About this exercise: Write out every line from the listing below where the string "serif" is found.
"""
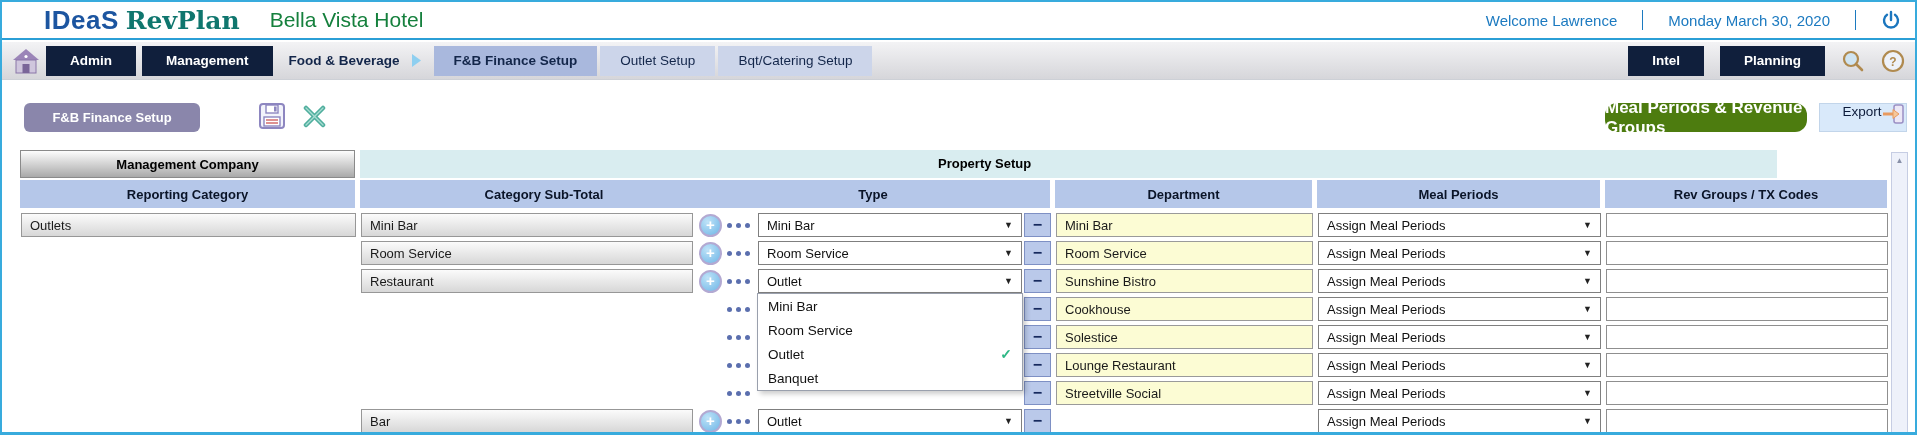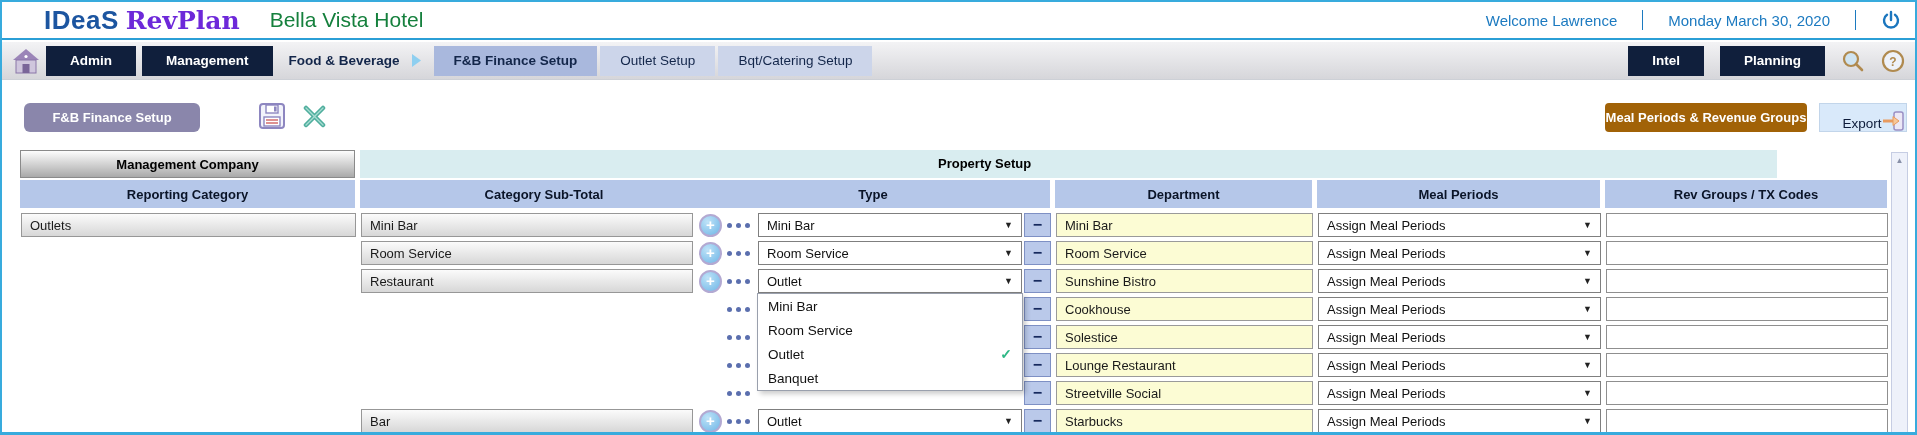--- a/index.html
+++ b/index.html
@@ -3,21 +3,21 @@
 <meta charset="utf-8">
 <style>
   html,body{margin:0;padding:0;background:#fff;font-family:"Liberation Sans",sans-serif;}
   .window{position:relative;width:1917px;height:435px;box-sizing:border-box;
     border:2px solid #38abdd;border-bottom-width:3px;background:#fff;overflow:hidden;}
 
   
   .topbar{position:absolute;left:0;top:0;width:100%;height:38px;display:flex;align-items:center;
     box-sizing:border-box;padding:0 14px 0 42px;background:#fff;border-bottom:2px solid #2b9fd6;}
   .logo1{font-size:26px;font-weight:bold;color:#1c55a0;letter-spacing:.5px;}
-  .logo2{font-size:25px;font-weight:bold;color:#6d28d9;font-family:"DejaVu Serif",serif;margin-left:7px;}
+  .logo2{font-size:25px;font-weight:bold;color:#0f766e;font-family:"DejaVu Serif",serif;margin-left:7px;}
   .hotel{font-size:21px;color:#15803d;margin-left:30px;}
   .top-right{margin-left:auto;display:flex;align-items:center;gap:25px;color:#1c7ac0;font-size:15px;}
   .vsep{width:1px;height:20px;background:#1c7ac0;}
 
   
   .navbar{position:absolute;left:0;top:40px;width:100%;height:38px;display:flex;align-items:center;
     box-sizing:border-box;padding:0 10px;background:linear-gradient(#f3f3f5,#d6d6da);
     border-bottom:1px solid #cdd0d6;}
   .navbtn{height:30px;display:flex;align-items:center;justify-content:center;background:#101f3c;
     color:#fff;font-size:13.5px;font-weight:bold;padding:0 24px;margin-left:6px;cursor:pointer;}
@@ -27,25 +27,25 @@
   .tab.active{background:#a9b8dd;font-weight:bold;}
   .nav-right{margin-left:auto;display:flex;align-items:center;gap:16px;}
   .roundicon{width:24px;height:24px;cursor:pointer;}
 
   
   .pagebtn{position:absolute;left:22px;top:101px;width:176px;height:29px;background:#8a86ab;
     border-radius:6px;color:#fff;font-size:13px;font-weight:bold;display:flex;align-items:center;
     justify-content:center;cursor:pointer;}
   .saveicon{position:absolute;left:256px;top:100px;cursor:pointer;}
   .xicon{position:absolute;left:301px;top:103px;cursor:pointer;}
-  .mprgbtn{position:absolute;left:1603px;top:101px;width:202px;height:29px;background:#a16207;
-    border-radius:4px;color:#fff;font-size:13px;font-weight:bold;display:flex;align-items:center;
+  .mprgbtn{position:absolute;left:1603px;top:101px;width:202px;height:29px;background:#4d7c0f;
+    border-radius:12px;color:#fff;font-size:17px;font-weight:bold;display:flex;align-items:center;
     justify-content:center;cursor:pointer;}
   .exportbtn{position:absolute;left:1817px;top:101px;width:88px;height:29px;background:#d9e9fa;
-    border:1px solid #c2d5ea;box-sizing:border-box;display:flex;align-items:flex-end;justify-content:center;
+    border:1px solid #c2d5ea;box-sizing:border-box;display:flex;align-items:flex-start;justify-content:center;
     font-size:13.5px;color:#0d1b3a;cursor:pointer;padding-left:20px;}
 
   
   .table{position:absolute;left:18px;top:148px;width:1867px;height:283px;font-size:13px;}
   .h1left{position:absolute;left:0;top:0;width:335px;height:28px;
     background:linear-gradient(#fdfdfd,#a9a9a9);border:1px solid #8a8a8a;box-sizing:border-box;
     display:flex;align-items:center;justify-content:center;font-weight:bold;color:#000;}
   .h1right{position:absolute;left:340px;top:0;width:1417px;height:28px;background:#d9edf0;}
   .h1right span{position:absolute;left:578px;top:6px;font-weight:bold;color:#000;}
   .hc{position:absolute;top:30px;height:28px;background:#b5c7e9;display:flex;align-items:center;
@@ -343,21 +343,20 @@
             <i></i>
             <i></i>
             <i></i>
           </div>
         <div class="selbox t-sel">
           <span>Outlet</span>
             <span class="arr">▼</span>
         </div>
         <div class="minus">−</div>
       </div>
-      <div class="ycell depbox">Starbucks</div>
       <div class="selbox mpbox">
         <span>Assign Meal Periods</span>
           <span class="arr">▼</span>
       </div>
       <div class="wcell rgbox"></div>
     </div>
 
     <div class="ddpanel">
       <div class="dditem">
         <span>Mini Bar</span>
"""
Written answer:
   html,body{margin:0;padding:0;background:#fff;font-family:"Liberation Sans",sans-serif;}
-  .logo2{font-size:25px;font-weight:bold;color:#6d28d9;font-family:"DejaVu Serif",serif;margin-left:7px;}
+  .logo2{font-size:25px;font-weight:bold;color:#0f766e;font-family:"DejaVu Serif",serif;margin-left:7px;}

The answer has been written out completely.